La pandémie est arrivée à la veille de la saison touristique, frappant durement les villes balnéaires. Nous nous sommes rendus à Brighton pour découvrir comment les entreprises et les amateurs de plage s’adaptent

De tout ce que le coronavirus a enlevé à la vie sur le front de mer de Brighton, parmi les plus tristes doivent être les high-fives. Auparavant entreprises sans se soucier de l'endroit où se trouvaient les mains et des germes qu'elles pourraient véhiculer, elles sont désormais fortement déconseillées: un signe les interdit activement. «Il dit:« No high-fives »», dit Katie Mintram, avec un petit rire.

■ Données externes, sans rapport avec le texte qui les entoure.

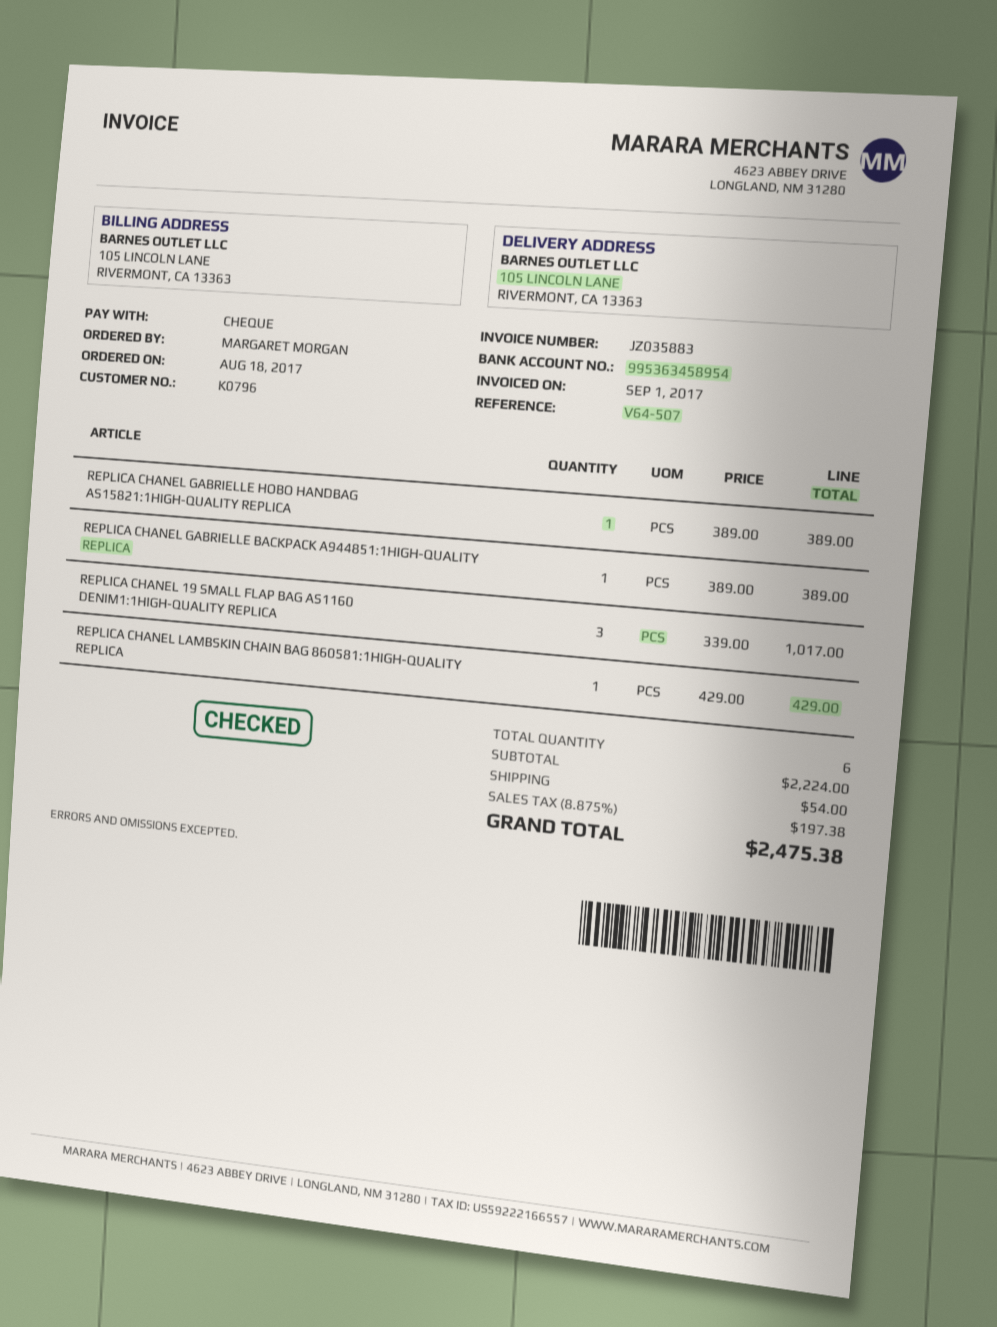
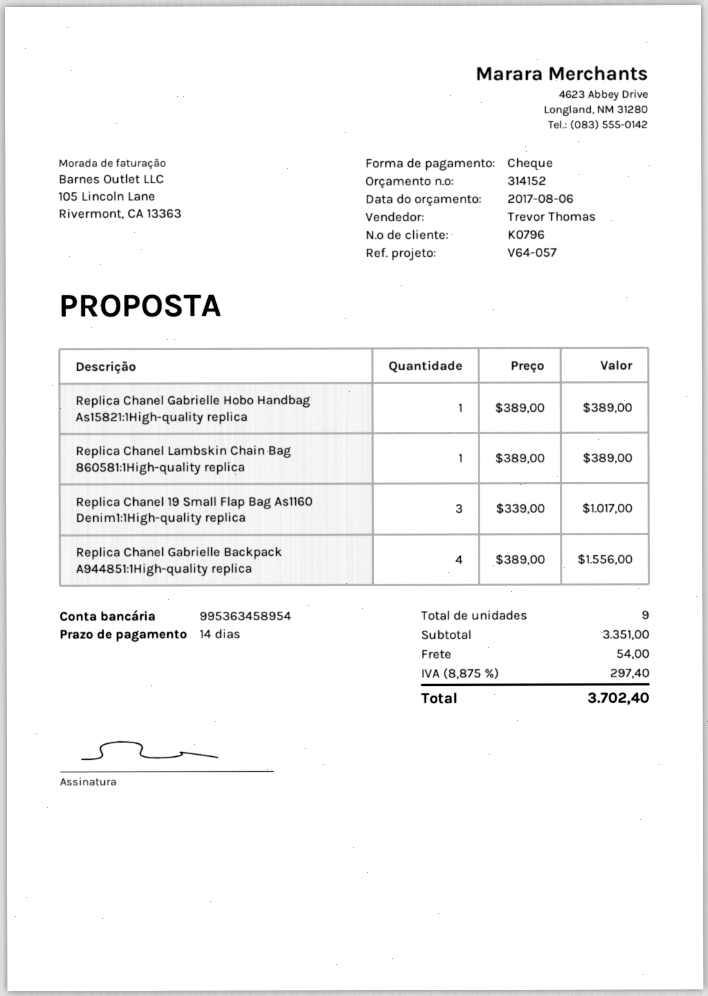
reference: V64-507 -> V64-057
REPLICA CHANEL GABRIELLE BACKPACK A944851:1HIGH-QUALITY REPLICA: 1 x 389.00 = 389.00 -> 4 x 389.00 = 1556.00
REPLICA CHANEL LAMBSKIN CHAIN BAG 860581:1HIGH-QUALITY REPLICA: 1 x 429.00 = 429.00 -> 1 x 389.00 = 389.00
total quantity: 6 -> 9
subtotal: 2224.00 -> 3351.00
tax: 8.875% = 197.38 -> 8.875% = 297.40
total: 2475.38 -> 3702.40

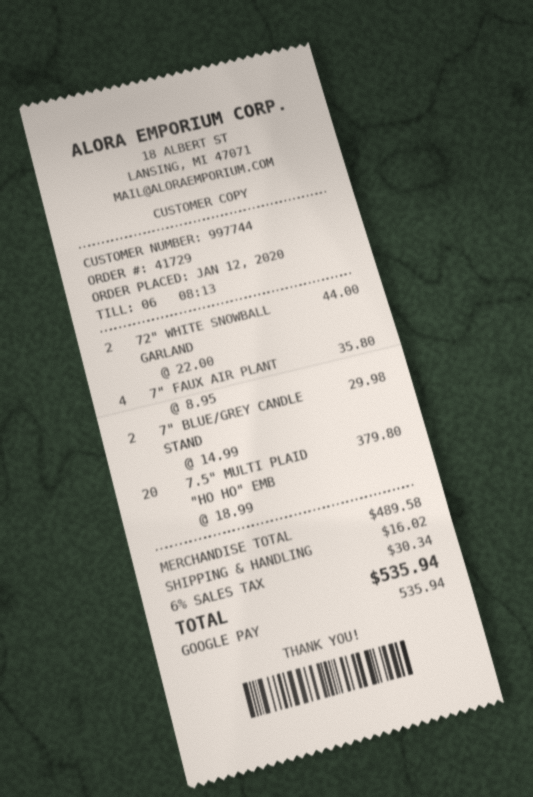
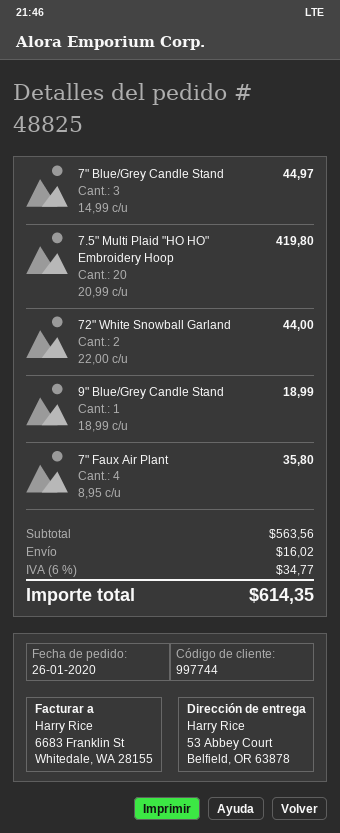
order number: 41729 -> 48825
order date: 2020-01-12 -> 2020-01-26
7" BLUE/GREY CANDLE STAND: 2 x 14.99 = 29.98 -> 3 x 14.99 = 44.97
7.5" MULTI PLAID "HO HO" EMB: 20 x 18.99 = 379.80 -> 20 x 20.99 = 419.80
9" Blue/Grey Candle Stand: none -> 1 x 18.99 = 18.99
subtotal: 489.58 -> 563.56
tax: 6% = 30.34 -> 6% = 34.77
total: 535.94 -> 614.35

Elle dirige le centre sportif de Yellowave Beach – un café et plusieurs terrains de volleyball – depuis 2007. Elle navigue à travers un été qui semble très différent de la normale. «Au volleyball, tout est question de high-fives.»

Yellowave est sur la plage elle-même. Marcher sur les voies du Volk’s Electric Railway (toujours fermé) depuis un Madeira Drive très calme, c’est comme entrer dans un monde parallèle – occupé, peuplé, prospère, normal. Chacun des six courts est plein, les matchs se jouent par des personnes en forme et heureuses en short et en bikini; la plupart des tables extérieures du café accueillent des clients. Il est loin d'être aussi sombre que les snack-bars à volets et les boutiques de souvenirs sur la route principale. C'est parce qu'il y a un tournoi, explique Mintram – le premier de l'été. «Si le tournoi n’était pas là, cela aurait probablement été un peu plus déprimant», dit-elle.